Grafos admits to petition

Council member authored document opposing full closure of intersection

During Tuesday’s council meeting, Spokane Valley Councilman Dean Grafos acknowledged that he has been orchestrating the recent public comment against the full closure of the Sprague and Sullivan intersection for three weeks while it is reconstructed.

At the May 11 council meeting, nine business owners and managers spoke against the project. All said the project would hurt their business and they had just assumed the intersection would be partially closed during construction. Most of them also mentioned how many employees they had and that the closure would impact them as well.

During that meeting Grafos had read a list of 11 other business that he said were also against the project. At Tuesday’s meeting, he announced that he had 47 more. He read names of businesses that were at the heart of the project and others as far away as Yoke’s and Jennifer’s Auto Sales. “One hundred percent of the people I talked to didn’t want it closed,” he said.

Councilwoman Rose Dempsey, who sits next to Grafos on the dais, noted that Grafos appeared to be reading from a petition and asked him to read the text of the petition. The wording said that closing the intersection for three weeks would be detrimental to business, that the decision caught business owners by surprise and that they wanted the council to overturn the decision of the public works director to close the intersection.

“Did you compose this petition and circulate it?” Dempsey asked.

“Yes, I did,” Grafos said.

During a break in the meeting, Grafos said that he had asked the business owners who commented at the May 11 meeting to do so. “I contacted them,” he said. “They asked me how they could help. I suggested they come and speak at the council.”

Grafos is the one who raised the issue of rethinking the Sprague and Sullivan intersection project. At the May 4 meeting he said he wanted the issue added to the agenda because he disagreed with the decision to completely close the intersection during construction. “I think that’s very detrimental to business,” he said at the time. “I don’t think we should do that.”

On April 13 the council unanimously approved the amended six-year transportation improvement plan that included the Sprague and Sullivan project and the three-week closure of the intersection

Grafos said Tuesday that his opposition to the project has nothing to do with the fact that his business, Sprague and Sullivan Mini-Storage, is located near the intersection. His property is at Sprague and Conklin, and Conklin will be a detour route during the project. “It’s not about my property interests,” he said. “It’s about the businesses that will be impacted.”

In the end a majority of the council did not agree with Grafos and the project will go out to bid next week as planned. Construction is set to begin July 19.

Senior engineer Steve Worley said the city staff made the decision to close the intersection after hosting an open house in January 2009. He said 31 business owners attended and after the staff presented the pros and cons of complete shut down for three weeks versus a partial shut down for eight weeks, the majority of the business owners were in favor of full closure. “It would have been great to have all those other people there,” Worley said, referring to all the business owners who commented at last week’s meeting.

Councilman Bill Gothmann noted that Grafos owned property in the area of the project and asked Grafos if he had been notified of it. “Were you at that meeting?” he said.

Grafos said he did receive information in the mail about the project last year, but did not attend the January meeting that prompted city staff to decide on the full closure option.

If the project had been shifted to a partial closure city staff would have had to completely redesign the project and push back construction to 2011, Worley said.
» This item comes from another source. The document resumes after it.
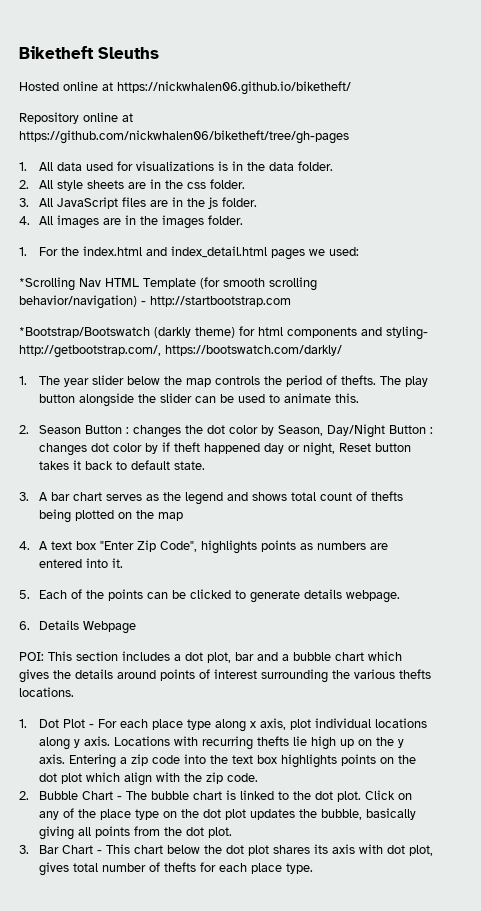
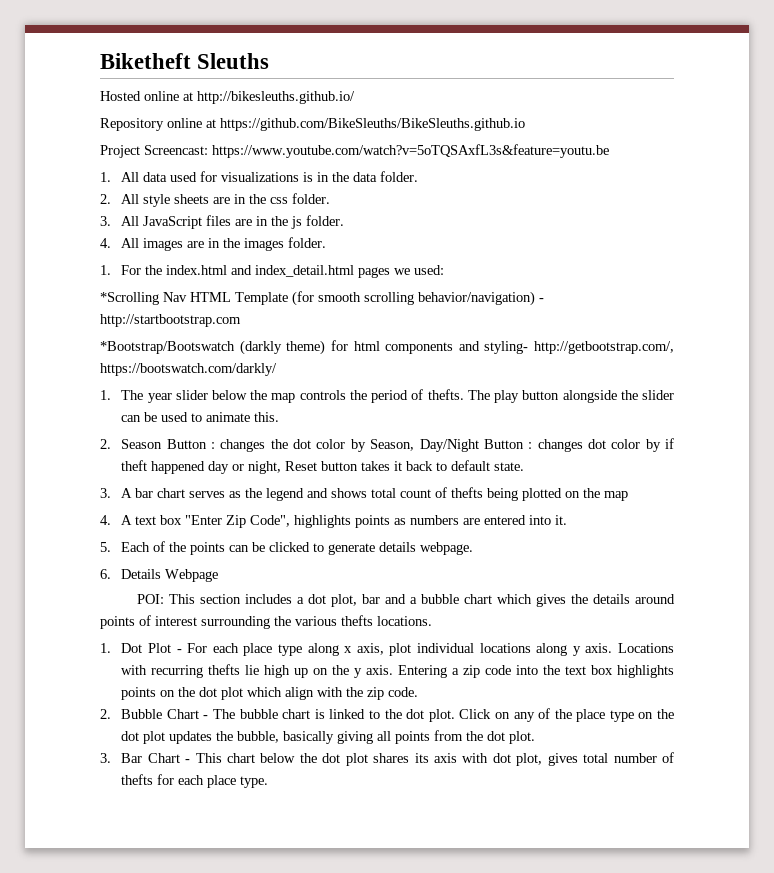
[117,81,351,95] https://nickwhalen06.github.io/biketheft/ -> [197,91,355,104] http://bikesleuths.github.io/
[19,130,349,144] https://github.com/nickwhalen06/biketheft/tree/gh-pages -> [220,118,525,131] [100,144,609,158] https://github.com/BikeSleuths/BikeSleuths.github.io // Project Screencast: https://www.youtube.com/watch?v=5oTQSAxfL3s&feature=youtu.be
The partial closure option would also cost at least an additional $120,000 because of added flagging and signal work required. Rising materials costs might also bump up the cost. “We know right now we’re getting good bids,” said Public Works Director Neil Kersten. “That may continue next year and it may not.”

The intersection has such high traffic counts that closing the intersection should be easier, Worley said. A partial closure would result in long lines of backed up traffic that would block access to the businesses closest to the intersection. With complete closure and detours set up several blocks away from the intersection, people should have easy accesses to those businesses. “We felt this was a lot less confusion for drivers and a lot less frustrating,” he said. “We will have access to them at all times during the full closure option. We felt that was critical and important.”

Both Gothmann and Mayor Tom Towey noted that once the project was approved, how to do the project is decided by city staff. “This is a staff decision,” Gothmann said. “This is not a policy decision.”

Councilman Gary Schimmels said it was important to finish the project quickly. “Anytime you do a project it’s like taking a poison pill,” he said. “Do you want to take that poison pill for three weeks or for eight?”

Dempsey agreed. “If everyone has access to their business, I think the obvious thing is to take the lesser time.”